12 Mayıs 2013 Pazar

Uğur E. İle Girls "İzliyorum" (1)


11 Mayıs Cumartesi akşamı ünlü bilgisayar mühendislerimizden Uğur E. İle “Girls” adlı diziyi izlemek ve üzerine tartışmak için bir araya geldik. Bir iki hoş beş yaptıktan sonra Girls’ün ilk sezonundan seçtiğim bazı parçaları kendisine gösterdim ve üzerine konuşmaya başladık. Yazı dizimiz üç bölümden oluşacak. Yavaş yavaş diziyi tamamlayacak ve söylenmesi gereken her şeyi söyleyeceğiz:



Rük: Şimdi hiç “Sex And The City”’nin daha gerçekçisi falan ayaklarına düşmeden konuya girelim. Ki bence bu işin içinde Bridget Jones’tan tut Woody Allen’a kadar bir sürü şey de var. Ama ortada kendine has ve fazlasıyla otobiyografik bir durum olduğu da aşikâr. Lena Dunham adlı çirkin kızımız hem oynayıp hem yazıp hem de yönettiğine göre belli ki yetenekli bir kimse. HBO’yu da tavladığına göre iş bitirici, mahir bir tarafı da var. Ama benim anlamadığım ve ilk eleştirdiğim nokta bunca otobiyografinin bir yerden sonra “Eöeh sıçacam hayatına.” durumlarını yaratabileceği kuşkusu. Ki daha ilk üç bölümde görüyoruz bunun emarelerini.

Uğur E. Evet ya. Şey çok formül bir karakter mesela, Adam.  Hani al sana marjinal karakter diye düşünülüp konulmuş oraya. Bir formüldür bu Rük. Ben çok dizi izledim. Yani The Wire’dan tut  Yer  Gök  Aşk’a kadar.. yani izledim bunları.

Rük:  Ben Adam’ı seviyorum lan. Neyse sen şeyi de izlemişsin galiba, Treme?
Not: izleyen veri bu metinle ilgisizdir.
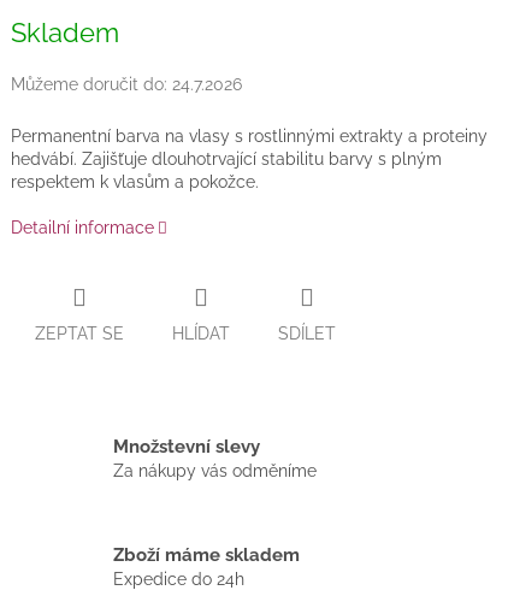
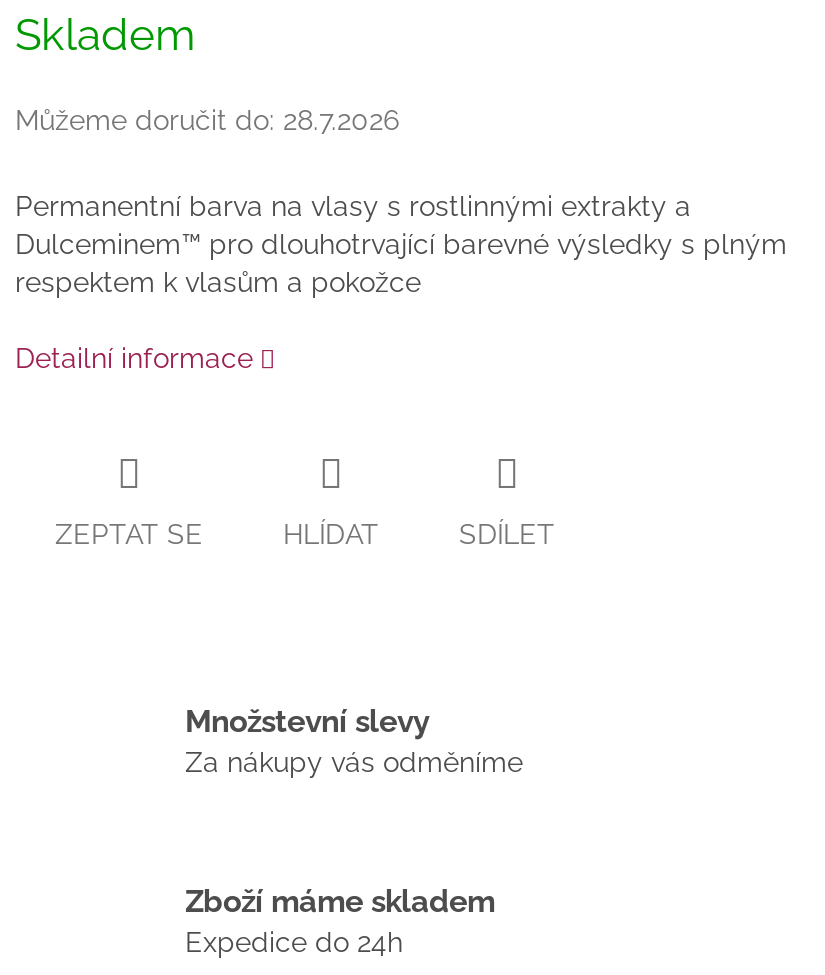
[11,75,242,94] Můžeme doručit do: 24.7.2026 -> [15,105,399,137] Můžeme doručit do: 28.7.2026
[11,127,488,192] Permanentní barva na vlasy s rostlinnými extrakty a proteiny | hedvábí. Zajišťuje dlouhotrvající stabilitu barvy s plným | respektem k vlasům a pokožce. -> [15,191,787,299] Permanentní barva na vlasy s rostlinnými extrakty a | Dulceminem™ pro dlouhotrvající barevné výsledky s plným | respektem k vlasům a pokožce

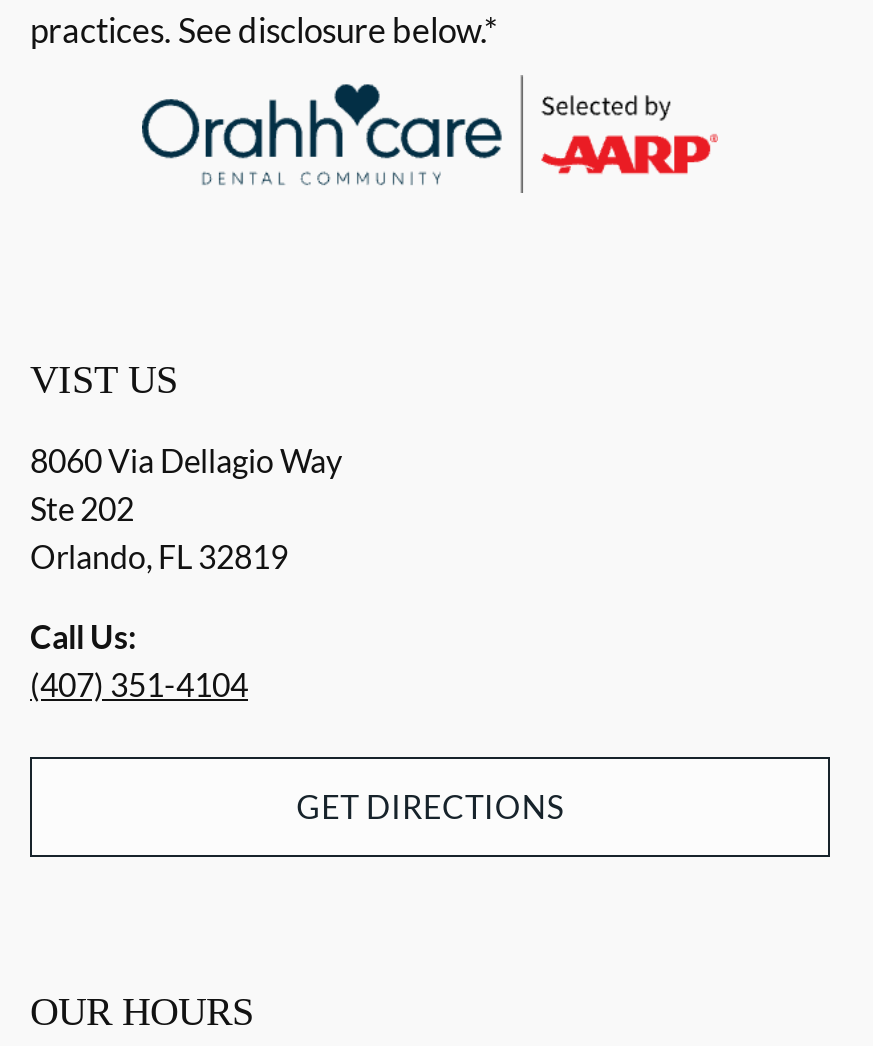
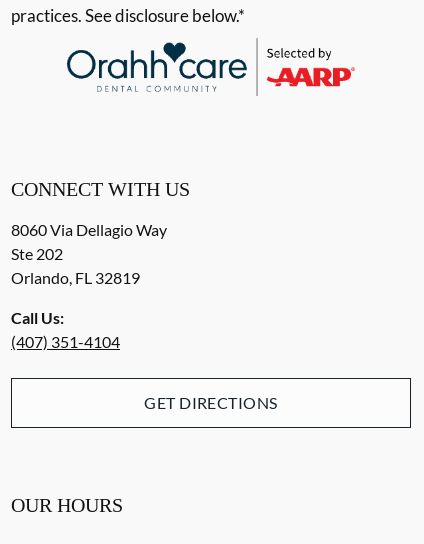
[30,357,178,401] VIST US -> [11,178,190,200] CONNECT WITH US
Uğur E. Yok onu izlemedim ama iyi duyumlar aldım. Neyse. Şimdi bu Girls bu dediğim klişelere girse de farklı bir tarafı var gerçekten de. Ama benim de eleştireceğim ilk nokta sanki bu Girls rahatsız edici olmak için özel bir çaba sarf ediyor. Yani ne bileyim kürtajmış işte kanamaymış falan filan bir tür marjinal olduğunu düşündüğü durumlar üzerinden yakalamaya çalışıyor seyirciyi. Bunu da “otobiyografi” yaftasıyla yapıyor. Biz de anlıyoruz ki “Hee Lena Dunham bunları gerçekten yaşamış” Ama biliyosun Amerikan dizi piyasası adamı yer bitirir. Seyirciyi tavlamak için bir şey yapmak durumundasın. Bu HBO bile olsa durumlar böyledir yani.





Rük: Evet ya. Lena Dunham’ın her bölüm soyunması beni rahatsız ediyor mesela. O sarışın kız soyunsa keşke.

Uğur E.: Şey mi, Jessa mı?



Rük. Evet o soyunsun abi. Diğer iki kız soyunsa da olur. Marnie soyunsun mesela. Ama biz paso Hannah’nın memelerini görüyoruz. Ha bir kere de Hannah’ın annesini gördük çıplak. Öbür kızlar soyunsun ya.

Uğur E.: İkinci sezonda soyunurlar belki.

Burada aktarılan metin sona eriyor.